Depression glass and silk flowers.
From Wikipedia: “Depression glass is clear or colored translucent glassware that was distributed free, or at low cost, in the United States and Canada around the time of the Great Depression. The Quaker Oats Company, and other food manufacturers and distributors, put a piece of glassware in boxes of food, as an incentive to purchase. Movie theaters and businesses would hand out a piece simply for coming in the door.”
You know how something always goes wrong at a wedding? Well, we lucked out because our little disaster was very minor and happened a week before the big day. One of my co-workers was building us beautiful centerpieces based on Art Nouveau lamps. Unfortunately, her dog ate one of the molds, and then the other two melted together in her car while she was bringing them into work to show me. Re-making them just wasn’t an option.
Time to scramble! I already had some glass pieces dating from the 1930s-60s, and we were going for an art deco theme, so I ran with it. I spent several afternoons scouring the Cities’ malls and thrift stores, and collected about $700 worth of glass and silver. Three days before the wedding, my college roommate and I sat down in my living room and started throwing pieces together until we had 14 centerpieces and several small decorative pieces.
Setting up a table.
Extra pieces to decorate the other tables.
I realize that $700 on decorations isn’t exactly cheap, but these are pieces that I’m glad to keep now that the wedding is over. I’m planning to arrange many of them in the new bookshelves that R and I are planning for the living room, and much of the silver service we will keep and use for holidays and other fancy occasions. The glass is highly collectible, and so if we ever decide we want to get rid of it, we’ll be able to E-Bay it and come close to breaking even.
The world of antique glass is both deep and wide, and it can be a little daunting to get started. For me, I adhered to a few clear rules that helped me limit my palette a little and put together a cohesive look. Here are my tips for creating a stunning visual display with depression glass:
1: Do your research! Spend some time Googling and on E-Bay, Etsy, and other vintage retailers. Knowing what’s out there will help you make some preliminary decisions and give you a good idea of what you can expect things to cost. You’ll learn the proper names of the pieces you like, so you can ask the folks staffing the antique stores for help finding things.

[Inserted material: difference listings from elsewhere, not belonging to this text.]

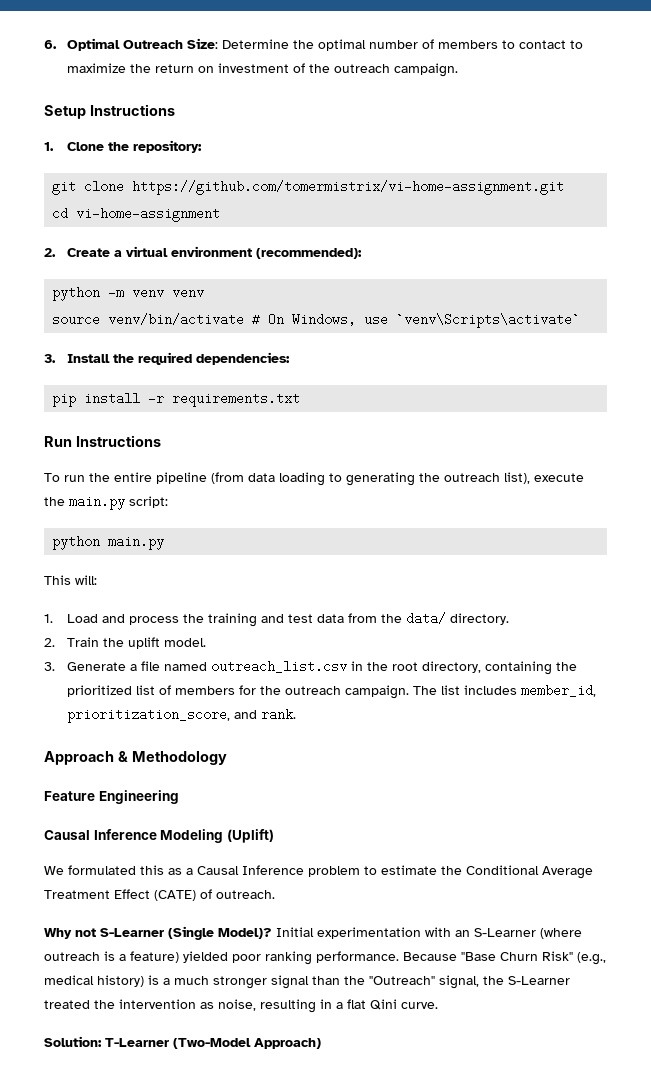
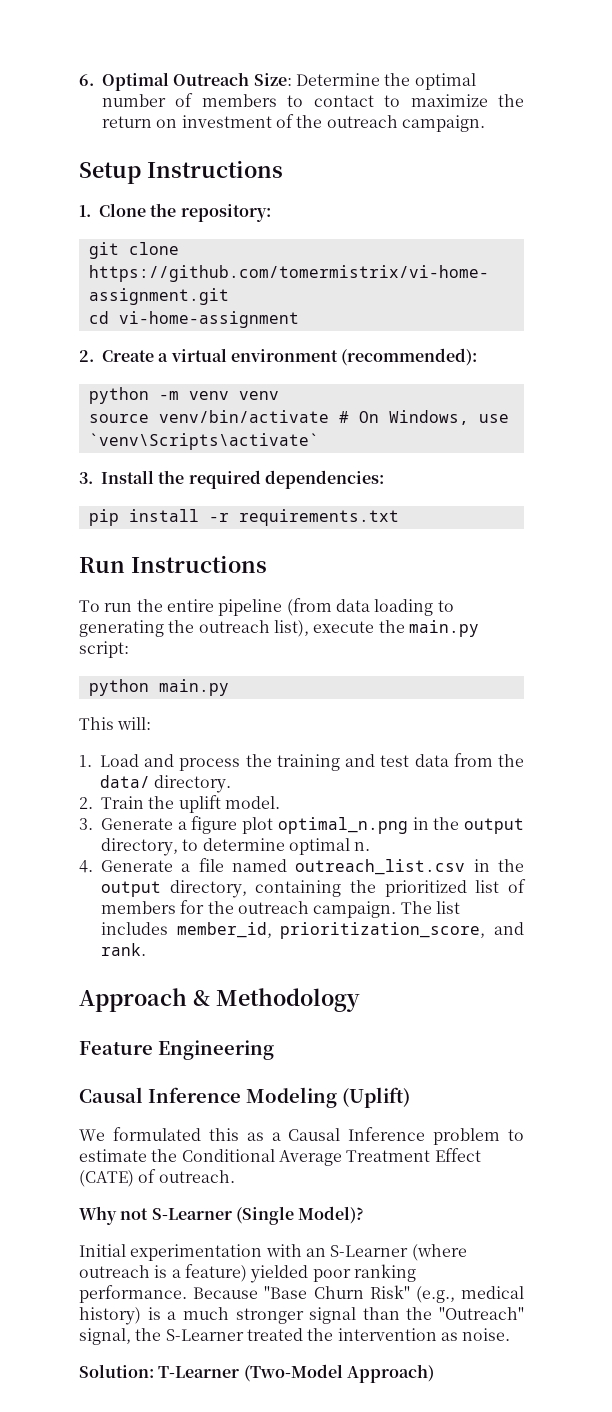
- 3. Generate a file named outreach_list.csv in the root directory, containing the prioritized list of members for the outreach campaign.
+ 3. Generate a figure plot optimal_n.png in the output directory, to determine optimal n.
+ 4. Generate a file named outreach_list.csv in the output directory, containing the prioritized list of members for the outreach campaign.
- Why not S-Learner (Single Model)? Initial experimentation with an S-Learner (where outreach is a feature) yielded poor ranking performance.
+ Why not S-Learner (Single Model)?
+ Initial experimentation with an S-Learner (where outreach is a feature) yielded poor ranking performance.
- Because "Base Churn Risk" (e.g., medical history) is a much stronger signal than the "Outreach" signal, the S-Learner treated the intervention as noise, resulting in a flat Qini curve.
+ Because "Base Churn Risk" (e.g., medical history) is a much stronger signal than the "Outreach" signal, the S-Learner treated the intervention as noise.

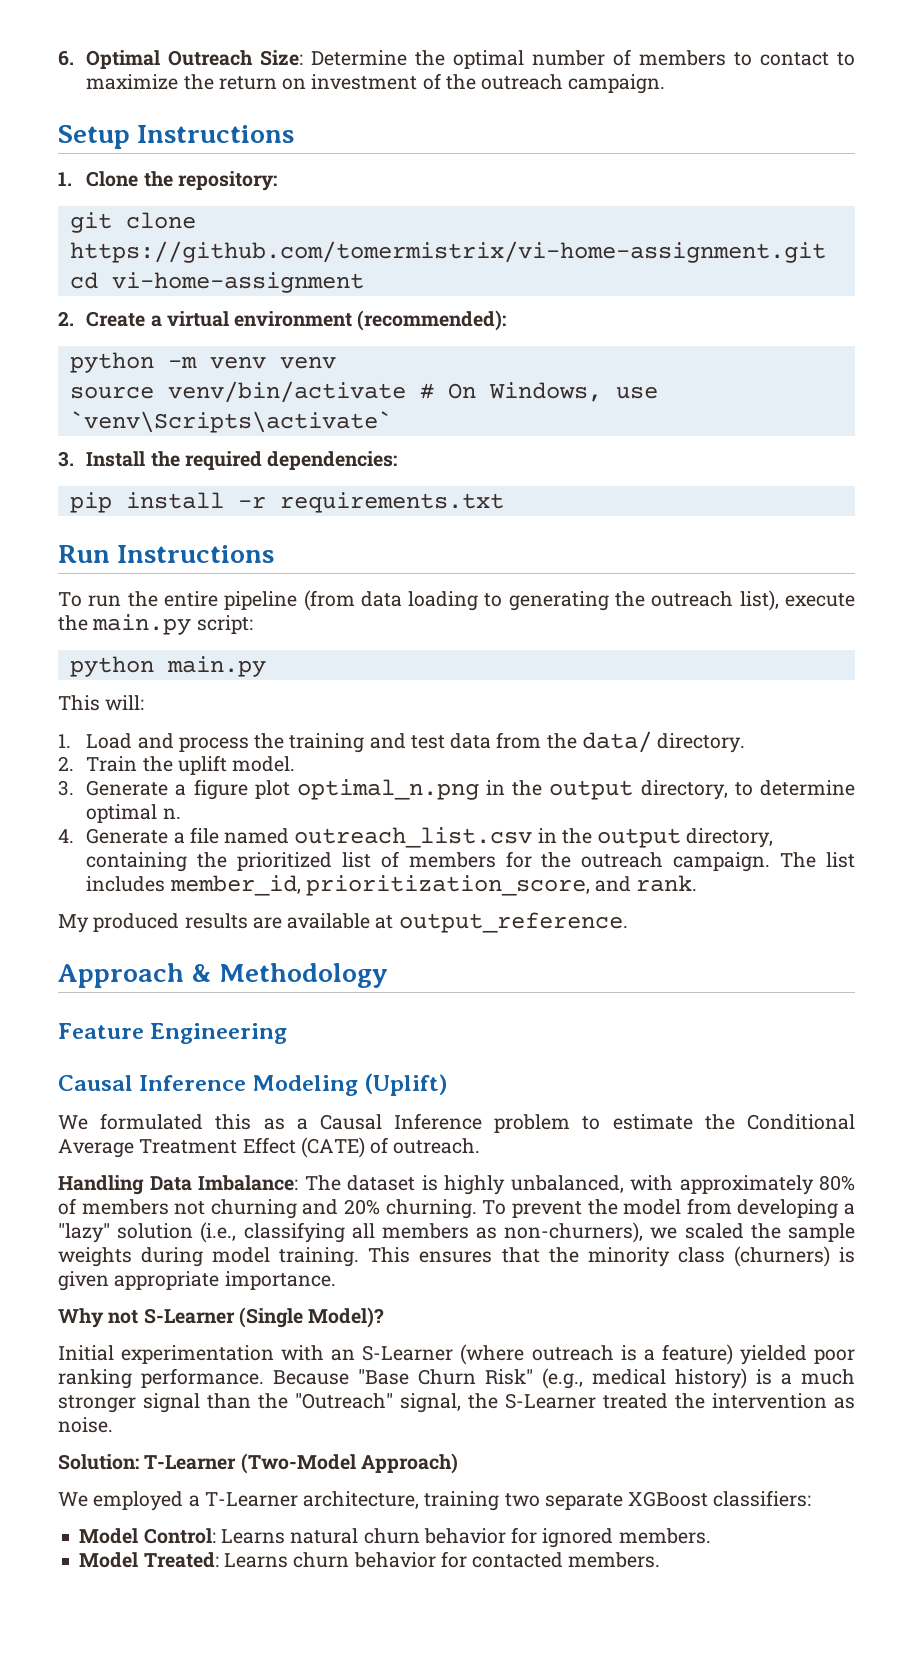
+ My produced results are available at output_reference.
+ Handling Data Imbalance: The dataset is highly unbalanced, with approximately 80% of members not churning and 20% churning. To prevent the model from developing a "lazy" solution (i.e., classifying all members as non-churners), we scaled the sample weights during model training. This ensures that the minority class (churners) is given appropriate importance.
+ We employed a T-Learner architecture, training two separate XGBoost classifiers:
+ Model Control: Learns natural churn behavior for ignored members.
+ Model Treated: Learns churn behavior for contacted members.

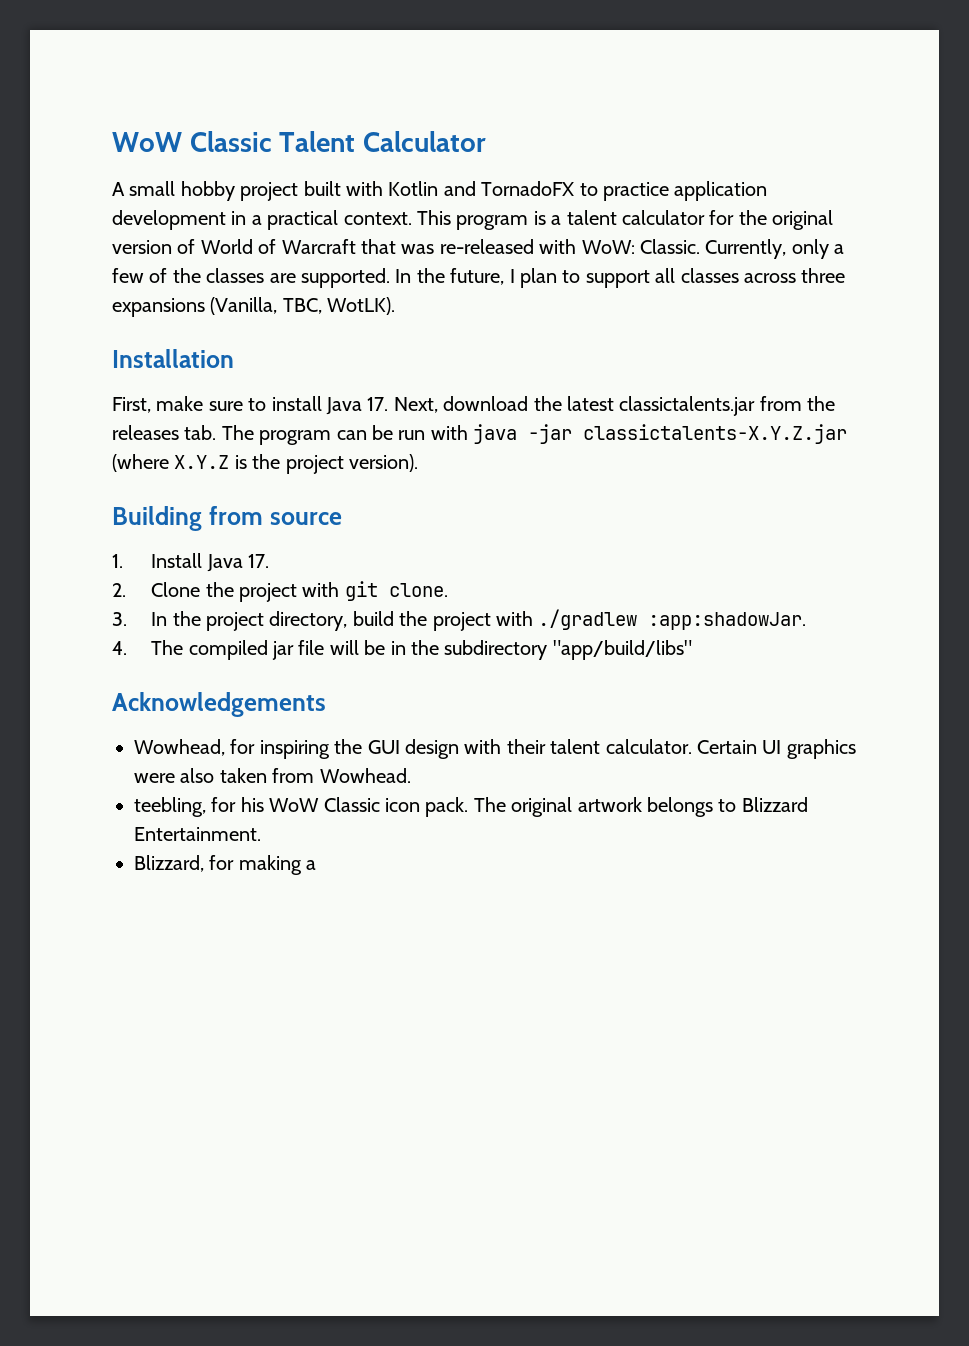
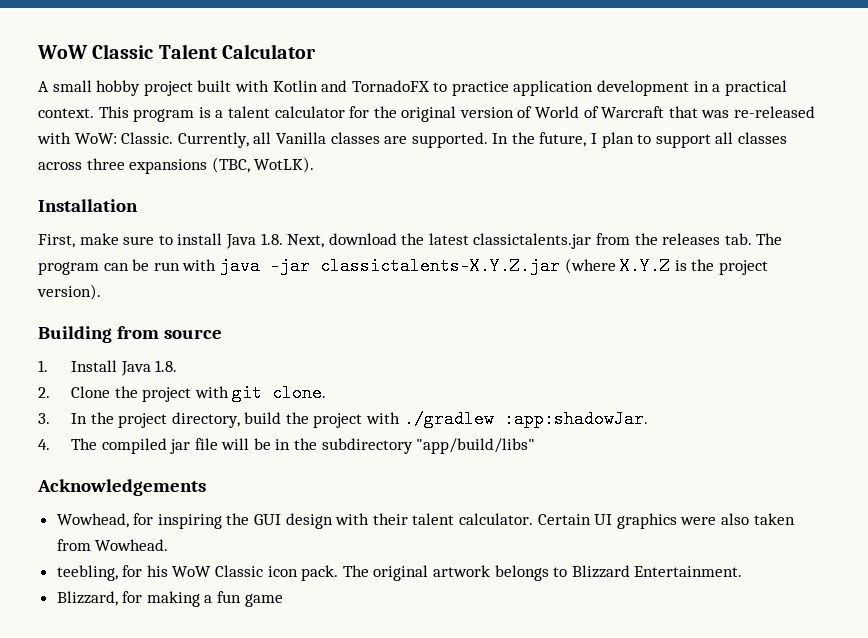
- Currently, only a few of the classes are supported.
+ Currently, all Vanilla classes are supported.
- In the future, I plan to support all classes across three expansions (Vanilla, TBC, WotLK).
+ In the future, I plan to support all classes across three expansions (TBC, WotLK).
- First, make sure to install Java 17. Next, download the latest classictalents.jar from the releases tab. The program can be run with java -jar classictalents-X.Y.Z.jar (where X.Y.Z is the project version).
+ First, make sure to install Java 1.8. Next, download the latest classictalents.jar from the releases tab. The program can be run with java -jar classictalents-X.Y.Z.jar (where X.Y.Z is the project version).
- 1. Install Java 17.
+ 1. Install Java 1.8.
- Blizzard, for making a
+ Blizzard, for making a fun game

2: Limit your color palette. Depression glass comes in a few common colors: blue, red, green, pale pink, yellow, purple, and clear. There is a lot of variation within these palettes, depending on date, manufacturer, and pattern. For our wedding, I used ruby red, clear, and black/black amethyst. There were a few exceptions – Indiana Cranberry Flash (which comes in a combination of a magenta accent on clear glass) and a couple of amberine pieces (an ombre fading from yellow to dark red). I knew ahead of time from my research that I wanted to look for some of these variations, and when I found them I used them separately from the other reds because I knew they wouldn’t match.
3: Add some bling. In this case, I chose silver accessories to reflect and offset the colors of the glass. Buying metal can be a lot of work – both because it tends to be pricy and also because it requires a lot of elbow grease to get it clean and shining again. A little can go a long way, if you’re thoughtful about where you use it.
4: Create levels. For centerpieces, I picked out one large vase or dish per table, and then chose smaller pieces to group around the big ones. You can either use a variety of shapes, sizes, and patterns like I did, or if you have the time and patience, you can try to find matching pieces. There’s a lot of this glass on the market, and some things are more common than others.
5: What else is going on here? Think about what you want to have in your dishes. I knew that I didn’t want to have real flowers because I didn’t want to deal with real water. We were making a fast transition from the ceremony to dinner in the venue, and having anything on the table that could spill would. I used silk and dried flowers, again in that narrow color palette, to liven up all the empty vases, glasses, and bowls. I also incorporated a few different vase fillers and table scatters for visual interest. Lastly, I added some lights. Because we got married in a theater, we weren’t allowed to have live flame (also a good idea to avoid fire because of the fake flowers). I bought battery operated tealights to tuck into votive holders and among the flowers.
Centerpiece in action!
Here are a few things to keep in mind while you’re shopping – E-Bay and Etsy have a lot of great stuff, but you’ll pay a mint in shipping. Most sellers won’t ship glass items together because they’re more likely to break, so each piece has to be shipped separately. It’s much better to hit up your local retailers for this kind of material. Go to thrift stores first! You’d be surprised at what there might be. I bought most of the silver trays and two tea sets at Goodwill, for half the price they would have been at an antique mall. At the antique stores, don’t be afraid to ask questions or have the attendants open up the locked cases for you. Ask if they have a table or a spot where you can set all your pieces out and look at the whole group, to make sure that there’s a visual flow amongst all the things you’ve chosen. Don’t be afraid to axe anything that doesn’t work.
In the end, I loved the solution of the vintage glass. It added an elegant feel to the room, shone beautifully in the light, and everyone commented on how pretty they were! They made a unique look for our wedding, and now get to be a valuable souvenir for us of the best day of our lives.